### [WHAT THE EXERCISE ASKS]
Give the number of lines below with "color" in them, leaving out anything else.

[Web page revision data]
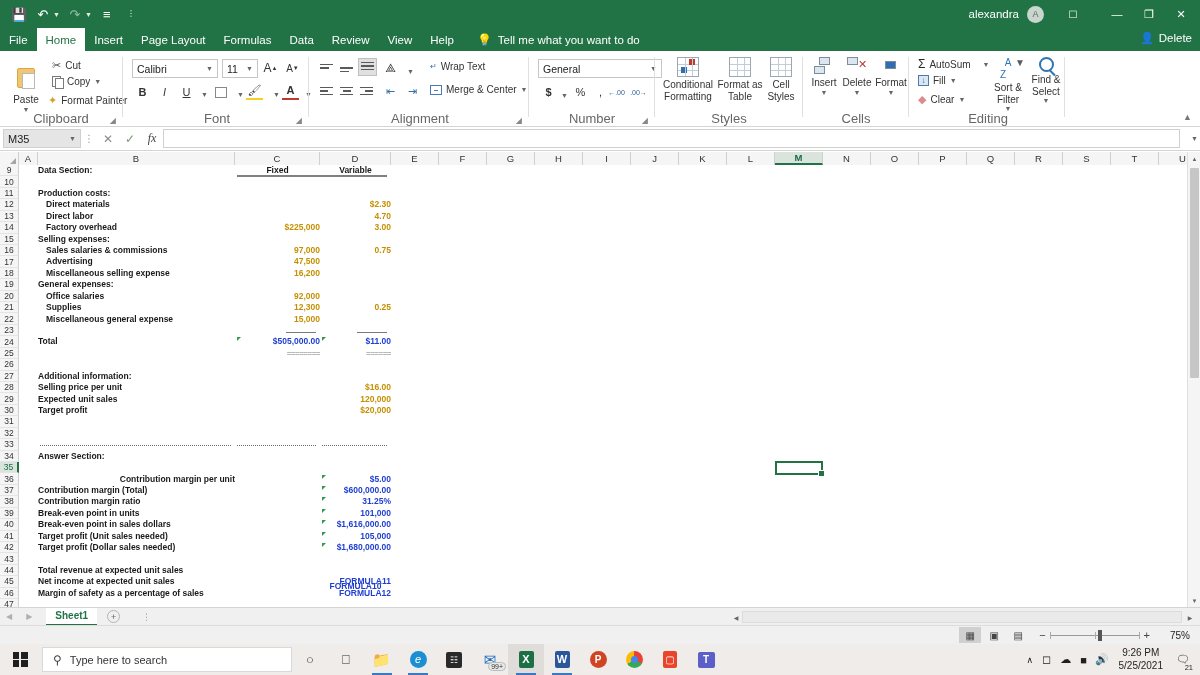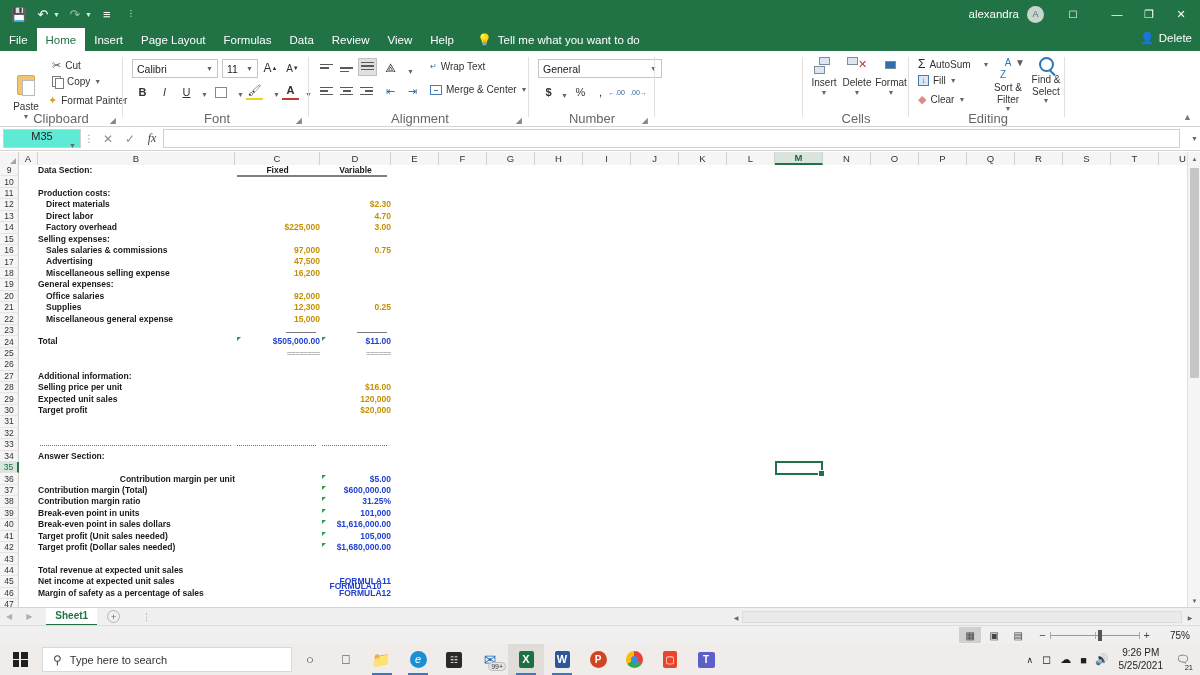--- a/index.html
+++ b/index.html
@@ -541,6 +541,24 @@
     </div>
     <div class="rsep" style="left:654px"></div>
 
+    <div class="rgroup" style="left:658px; width:142px">
+      <div class="bigbtn" style="left:2px; top:6px; width:56px">
+        <span class="ic grid-ic cf-ic">
+            <span class="b1"></span>
+            <span class="b2"></span>
+          </span>
+        <span>Conditional Formatting</span>
+      </div>
+      <div class="bigbtn" style="left:58px; top:6px; width:48px">
+        <span class="ic grid-ic"></span>
+        <span>Format as Table</span>
+      </div>
+      <div class="bigbtn" style="left:104px; top:6px; width:38px">
+        <span class="ic grid-ic"></span>
+        <span>Cell Styles</span>
+      </div>
+      <div class="rgroup-label">Styles</div>
+    </div>
     <div class="rsep" style="left:802px"></div>
 
     <div class="rgroup" style="left:806px; width:100px">

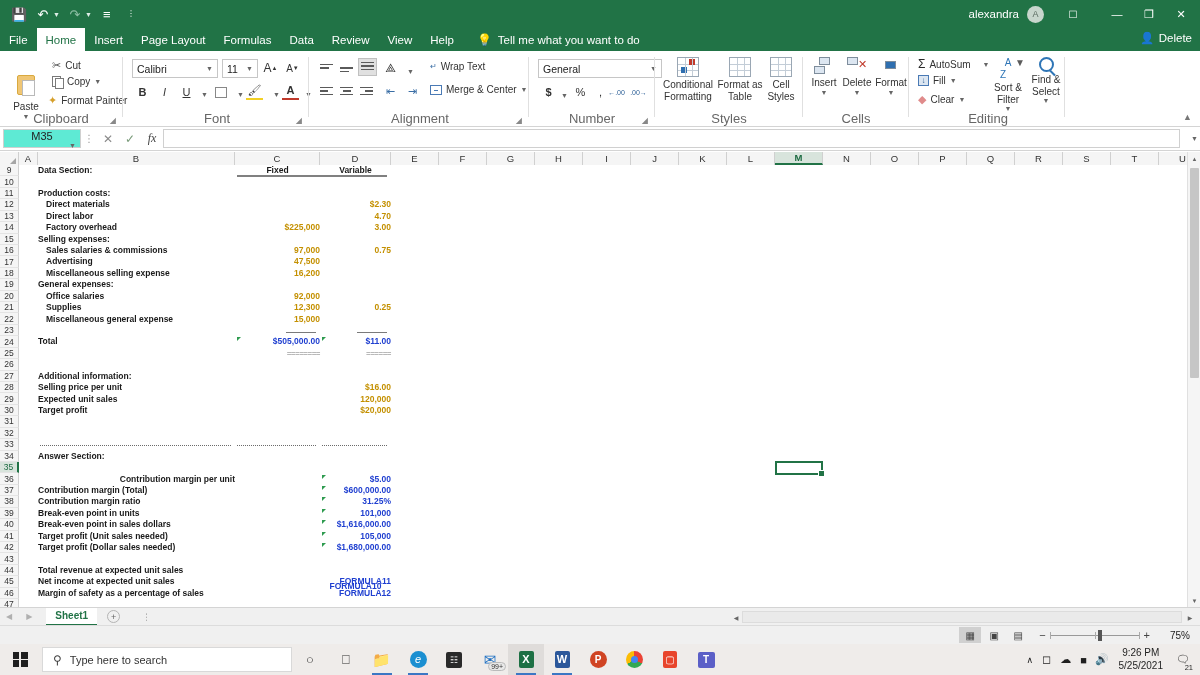--- a/index.html
+++ b/index.html
@@ -407,7 +407,7 @@
   <div class="ribbon">
 
     <div class="rgroup" style="left:0; width:122px">
-      <div class="bigbtn" style="left:6px; top:24px; width:40px">
+      <div class="bigbtn" style="left:6px; top:17px; width:40px">
         <span class="ic paste-icon">
           <span class="clip"></span>
             <span class="pg"></span>

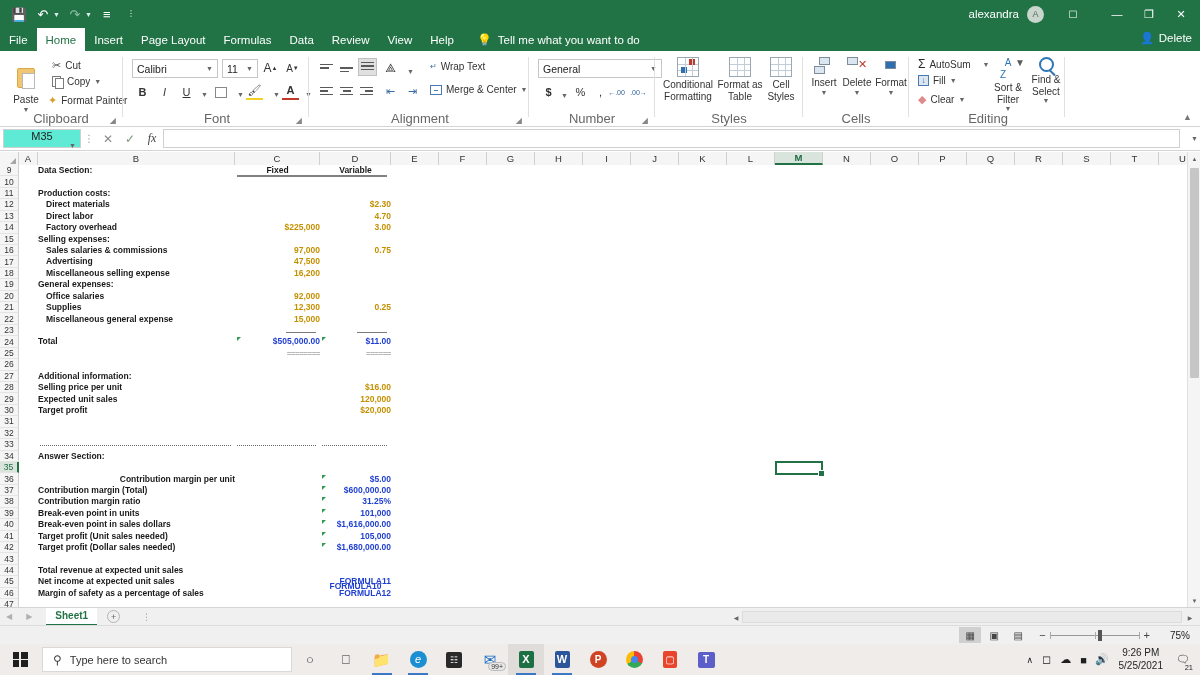--- a/index.html
+++ b/index.html
@@ -194,8 +194,8 @@
   }
   .namebox {
     width: 78px; height: 19px; margin-left: 3px; border: 1px solid #d0d0d0;
-    background: #5eead4; display: flex; align-items: center; padding: 0 4px;
-    font-size: 11px; color: #222; flex-direction: column;
+    background: #e5e5e5; display: flex; align-items: center; padding: 0 4px;
+    font-size: 11px; color: #222;
   }
   .namebox .caret { margin-left: auto; font-size: 7px; color: #666; }
   .fx-dots { width: 16px; text-align: center; font-size: 10px; color: #999; }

### [SOLUTION TO THE PROBLEM]
4